His gaze seemed to reach into my soul briefly, “Now, what do you say we get some fucking coffee?”
“Yeah, I could use some. And, Mel, thanks for this. I will never let it out of my sight.”
“You know, I picked up that rock about twenty years ago, just before I came into the army. I’ve carried it all this time waiting for the right way to use it. You better take care of it, it’s a Vietnam veteran.”
I wanted to say something important but all I could do was fight the lump in my throat…
{vi}
“I’m following this large group; they seem to be turning off… yeah, we’re entering a large room, where everyone is standing shoulder to shoulder. It’s like an amphitheatre, very narrow at the bottom and wider at the top. Still made of the black crystal.
“What’s going on in this place?”
“There’s someone sitting in a big elevated chair at the bottom of the room. Everyone here is paying very close attention to whatever this thing says.”“Why are you calling this being a ‘thing’?”
“Uh, that’s a good question. I think because he or she or it is larger than the others, and dressed differently. They’re all in white; this things in black. It has a large open hood over it’s head, with long flowing sleeves that mostly cover its hands. If I had to call it, I’d say this one is very evil.”
“Evil?”
“Okay, not evil. He’s some kind of lawgiver or something. He directs people to do things, and they do them without question. It’s not really clear; he points to people, motions to them, and they leave, apparently to carry out some task.”

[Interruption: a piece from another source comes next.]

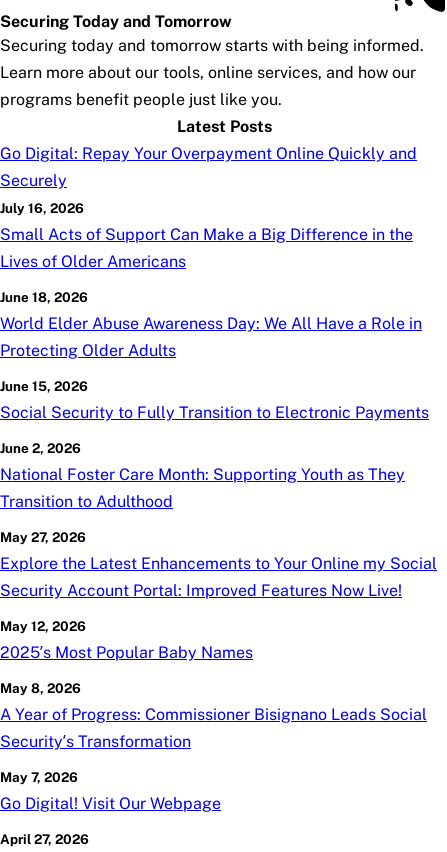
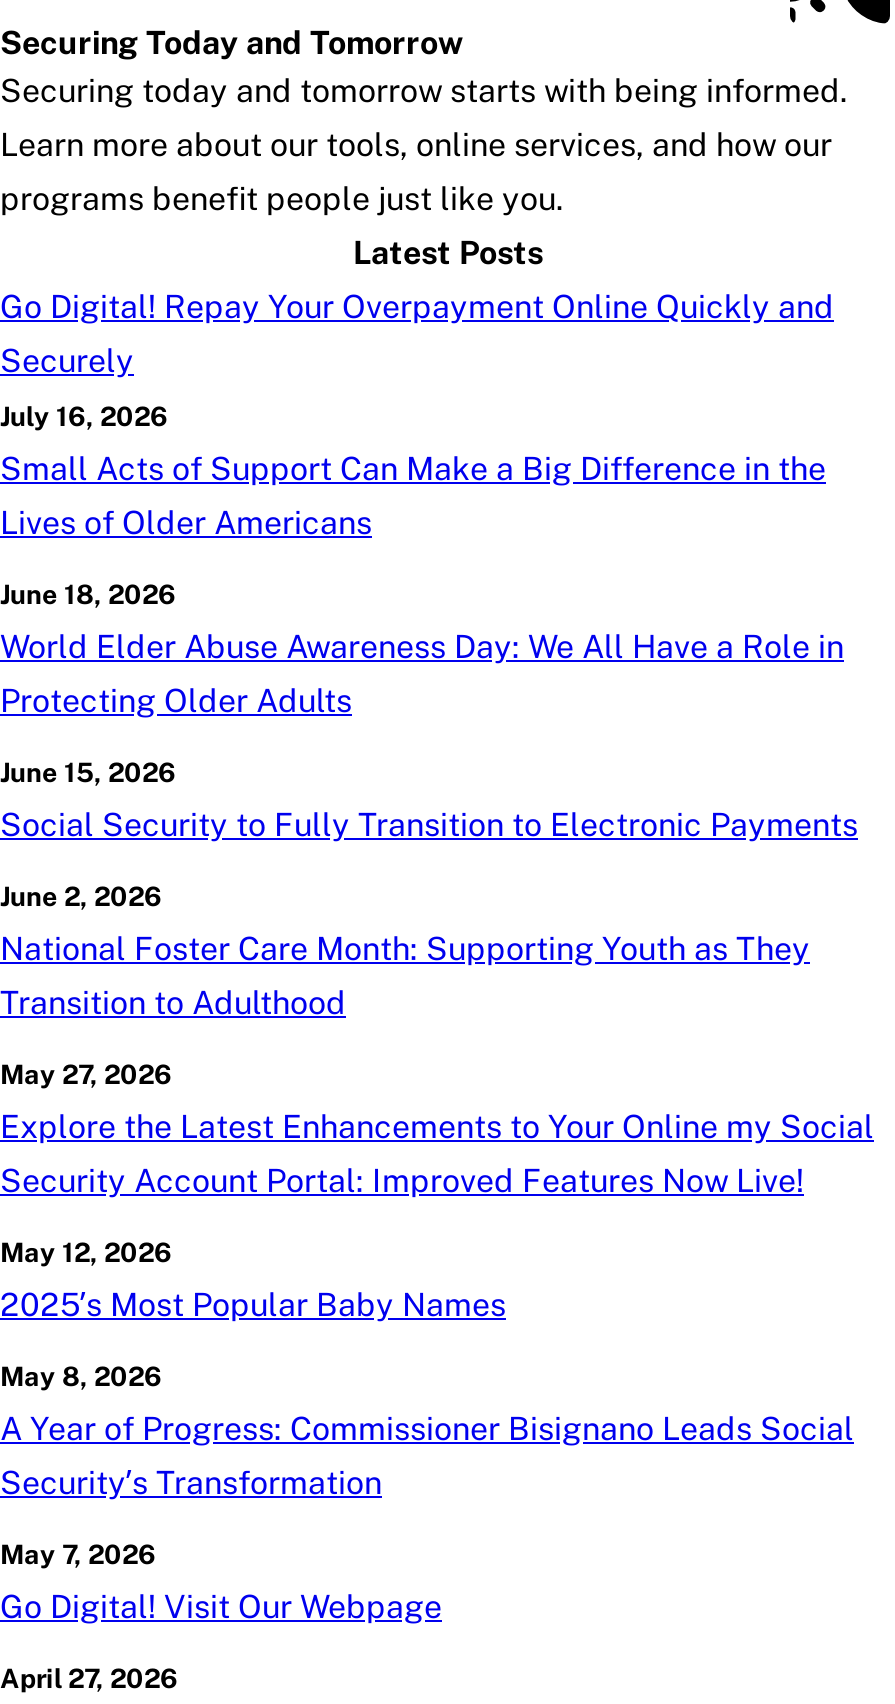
- Go Digital: Repay Your Overpayment Online Quickly and
+ Go Digital! Repay Your Overpayment Online Quickly and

“Can you speak to this lawgiver?”
“No! And I don’t even want to try. I can tell he knows I’m here, but he couldn’t care less, and I get the impression he’ll be pissed if I try to flaunt the fact that I’m here.”
“Break it off and come back.”
I thought Mel might be disappointed by my timidity. It seemed he wanted me to really assert myself and let the beings know I was there, but I simply didn’t feel comfortable doing that. I felt a certain fascination in visiting another world, but I also understood the need to treat it respectfully. I was an invader, not a guest. I saw them look at me; I knew they were aware of my presence, yet they chose not to speak. So it was clear to me that I was being tolerated, not accepted. And I vowed I would never interfere in other worlds. It was their prerogative to acknowledge me, but I would never force myself on them.

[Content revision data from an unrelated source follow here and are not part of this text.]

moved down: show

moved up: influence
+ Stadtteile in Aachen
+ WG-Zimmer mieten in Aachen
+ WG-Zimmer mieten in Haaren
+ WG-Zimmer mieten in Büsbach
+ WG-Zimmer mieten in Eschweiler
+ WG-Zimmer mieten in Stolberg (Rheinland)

“So did you learn anything?”
I guess I learned that there are other worlds and other civilisations, and that each one has its own agenda in the universe. It’ puts things into perspective for me. I used to think of the human race as God’s chosen people, but I’m obviously wrong.”
“What makes you say that?”
“Well, who’s to say where God’s reign starts and stops? I mean, He could be the overseer of that place I visited only hours ago, what makes us any better than those beings?”
You’re catching on my friend. We’re nothing but a little blue spot in a solar system, in a galaxy with a hundred million solar systems, in a universe with a hundred million galaxies. And the truth is we don’t know where it ends, or if it does. And we aren’t even talking about dimensions yet. Gives you a headache, doesn’t it?”
I laughed. “It does, at that. Let’s go get that bear.”
{vii}
It’s a custom in our church for members to speak periodically to the congregation on some topic set by the bishop. The topics are generally simple, in keeping with traditional belief, and members’ talks are supposed to be testimonial, informative, and uplifting. Debbie and I were asked to speak.
Debbie gave a wonderful presentation. I, on the other hand, concluded that the congregation had been fed religious pabulum for too long. I ignored the assigned topic and substituted one of my own: “Temples – Beyond Ritual.”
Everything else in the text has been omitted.